Check serial # against this service notice:

http://www.the-digital-picture.com/News/News-Post.aspx?News=2401


----------



## scyrene (Jan 26, 2016)

StudentOfLight said:


> Hi all, I've found a 2nd hand 200mm f/2 at a very reasonable price. Haven't met up with the seller yet but would like some general advice. I'm interested in using the lens for photographing ice skating in poor lighting conditions. (e.g. f/2 at 1/800s, ISO 3200)
> 
> Do these super teles need any sort of special care or regular preventative maintenance and what sort of hidden running costs are involved? The CPN article there is nothing more than a vague mention on lens servicing: http://cpn.canon-europe.com/content/education/infobank/care_and_maintenance/camera_and_lens_care.do?page=3



Neuro's spot on. If you can get this lens for a good price, do! It's the most overpriced of all the big whites imho, even secondhand. There's no care or maintenance you wouldn't do for any piece of kit - and they are especially tough, durable, and reliable. Some people get a neoprene lens coat to protect the paintwork from damage, that would help maintain maximum resale value. Other than that, enjoy!


----------



## kaihp (Jan 26, 2016)

neuroanatomist said:


> Nothing specific in terms of routine maintenance.

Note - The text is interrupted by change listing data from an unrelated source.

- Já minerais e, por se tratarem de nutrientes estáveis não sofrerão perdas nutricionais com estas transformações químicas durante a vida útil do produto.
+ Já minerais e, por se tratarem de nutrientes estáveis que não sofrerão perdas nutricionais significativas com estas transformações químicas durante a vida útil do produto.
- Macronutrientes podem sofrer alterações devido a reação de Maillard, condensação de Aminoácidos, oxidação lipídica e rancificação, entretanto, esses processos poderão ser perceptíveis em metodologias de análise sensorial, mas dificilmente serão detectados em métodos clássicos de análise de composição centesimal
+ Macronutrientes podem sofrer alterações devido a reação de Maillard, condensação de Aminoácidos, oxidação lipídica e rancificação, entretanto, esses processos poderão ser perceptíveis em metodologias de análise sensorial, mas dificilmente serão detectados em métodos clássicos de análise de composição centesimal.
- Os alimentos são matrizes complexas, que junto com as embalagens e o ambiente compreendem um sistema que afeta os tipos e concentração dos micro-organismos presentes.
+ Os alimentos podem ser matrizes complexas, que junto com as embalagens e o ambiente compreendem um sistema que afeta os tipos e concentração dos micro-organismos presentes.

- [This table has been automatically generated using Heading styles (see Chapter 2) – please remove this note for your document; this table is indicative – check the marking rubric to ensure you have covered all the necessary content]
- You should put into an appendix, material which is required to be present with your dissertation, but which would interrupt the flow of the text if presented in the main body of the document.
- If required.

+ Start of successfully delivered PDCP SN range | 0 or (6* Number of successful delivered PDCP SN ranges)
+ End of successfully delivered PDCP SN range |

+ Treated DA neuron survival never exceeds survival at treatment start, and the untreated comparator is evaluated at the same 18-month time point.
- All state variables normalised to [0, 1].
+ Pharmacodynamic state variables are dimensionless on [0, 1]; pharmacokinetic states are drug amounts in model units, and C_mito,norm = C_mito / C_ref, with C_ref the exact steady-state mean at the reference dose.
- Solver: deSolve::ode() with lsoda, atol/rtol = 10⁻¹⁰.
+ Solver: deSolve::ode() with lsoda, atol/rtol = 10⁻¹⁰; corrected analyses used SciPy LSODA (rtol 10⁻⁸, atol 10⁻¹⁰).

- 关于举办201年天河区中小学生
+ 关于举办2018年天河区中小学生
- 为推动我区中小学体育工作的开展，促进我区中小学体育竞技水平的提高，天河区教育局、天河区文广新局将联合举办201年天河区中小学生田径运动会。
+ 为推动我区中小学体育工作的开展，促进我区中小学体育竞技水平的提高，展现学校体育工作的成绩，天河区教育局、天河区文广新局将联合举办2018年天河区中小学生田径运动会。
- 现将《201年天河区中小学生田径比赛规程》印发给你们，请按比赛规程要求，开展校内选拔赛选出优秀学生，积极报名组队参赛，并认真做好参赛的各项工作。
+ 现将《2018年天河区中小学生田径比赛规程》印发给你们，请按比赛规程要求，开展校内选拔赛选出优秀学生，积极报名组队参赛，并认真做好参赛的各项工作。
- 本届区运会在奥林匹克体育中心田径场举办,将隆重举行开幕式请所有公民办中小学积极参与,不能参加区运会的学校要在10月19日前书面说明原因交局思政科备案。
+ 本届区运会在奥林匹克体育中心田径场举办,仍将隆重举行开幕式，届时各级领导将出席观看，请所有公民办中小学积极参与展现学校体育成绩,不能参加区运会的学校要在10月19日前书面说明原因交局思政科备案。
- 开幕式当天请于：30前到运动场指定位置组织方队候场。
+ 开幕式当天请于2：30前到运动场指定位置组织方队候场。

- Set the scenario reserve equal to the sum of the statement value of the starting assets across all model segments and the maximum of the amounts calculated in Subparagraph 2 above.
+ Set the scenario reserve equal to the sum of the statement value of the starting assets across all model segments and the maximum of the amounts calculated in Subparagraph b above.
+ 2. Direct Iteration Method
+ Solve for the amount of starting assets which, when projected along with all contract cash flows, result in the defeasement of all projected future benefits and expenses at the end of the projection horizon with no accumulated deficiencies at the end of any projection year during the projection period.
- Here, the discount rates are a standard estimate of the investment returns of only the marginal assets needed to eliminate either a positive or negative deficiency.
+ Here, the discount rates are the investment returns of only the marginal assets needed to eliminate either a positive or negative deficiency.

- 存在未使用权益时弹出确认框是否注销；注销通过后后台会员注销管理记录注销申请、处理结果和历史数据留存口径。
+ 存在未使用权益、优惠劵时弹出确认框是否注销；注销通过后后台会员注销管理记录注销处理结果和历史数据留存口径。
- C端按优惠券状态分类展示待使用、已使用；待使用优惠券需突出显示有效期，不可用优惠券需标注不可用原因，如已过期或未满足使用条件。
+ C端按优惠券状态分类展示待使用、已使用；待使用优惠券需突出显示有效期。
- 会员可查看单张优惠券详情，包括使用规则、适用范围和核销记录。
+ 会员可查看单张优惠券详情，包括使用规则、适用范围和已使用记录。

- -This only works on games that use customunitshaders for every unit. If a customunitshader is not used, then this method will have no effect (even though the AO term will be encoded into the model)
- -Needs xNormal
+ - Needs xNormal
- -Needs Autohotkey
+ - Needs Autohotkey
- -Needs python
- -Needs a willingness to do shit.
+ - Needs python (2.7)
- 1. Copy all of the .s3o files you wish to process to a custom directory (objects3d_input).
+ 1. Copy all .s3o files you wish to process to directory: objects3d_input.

Make sure all the accessories are there, replacements are inordinately expensive. Check the drop-in filter holder, glass should be clear.



I remember hearing that the lens hood and the carrying case are hideously expensive.


----------



## neuroanatomist (Jan 26, 2016)

kaihp said:


> neuroanatomist said:
> 
> 
> > Nothing specific in terms of routine maintenance. Make sure all the accessories are there, replacements are inordinately expensive. Check the drop-in filter holder, glass should be clear.
> ...



The E-145b lens condom cap is over $100 (assuming you can find one).

FWIW, I far prefer the new nylon/Velcro caps on the MkII lenses.


----------



## scyrene (Jan 26, 2016)

kaihp said:


> neuroanatomist said:
> 
> 
> > Nothing specific in terms of routine maintenance. Make sure all the accessories are there, replacements are inordinately expensive. Check the drop-in filter holder, glass should be clear.
> ...



Not that the original case is all that useful. The one that came with my 500L has never left a storeroom in the 2.5+ years I've had it. It's far too big, bulky, and attention-attracting to be a practical means of transportation for the lens (basically a Canon-branded hard suitcase). If a secondhand lens comes without one, it should be cheaper to reflect that (they're what, about £500-600 for the bigger lenses?), but I wouldn't have a problem with it not being included, as it's essentially decorative.


----------



## StudentOfLight (Jan 26, 2016)

neuroanatomist said:


> Nothing specific in terms of routine maintenance. Make sure all the accessories are there, replacements are inordinately expensive. Check the drop-in filter holder, glass should be clear.
> 
> Check serial # against this service notice:
> 
> http://www.the-digital-picture.com/News/News-Post.aspx?News=2401


All accessories appear to be in good condition. I never thought about drop-in filters before none of my current lenses use them. Good to know, thanks!

I happened to find the TDP blog post yesterday. This definitely helps with identifying affected lenses, but would one know if the fix has been applied?

I'll see if I can meet the guy at the local ice rink to test out the low-light AF performance and resolution uniformity. Any additional tips for testing the lens out?


----------



## neuroanatomist (Jan 26, 2016)

I'd ask the seller about the fix. Should be free regardless. 

Test as for any lens, but given the cost it's probably worth 1) testing on a tripod with live view AF since you likely won't AFMA and 2) reviewing images on a computer rather than the camera LCD (bring a laptop and USB cable or card reader).


----------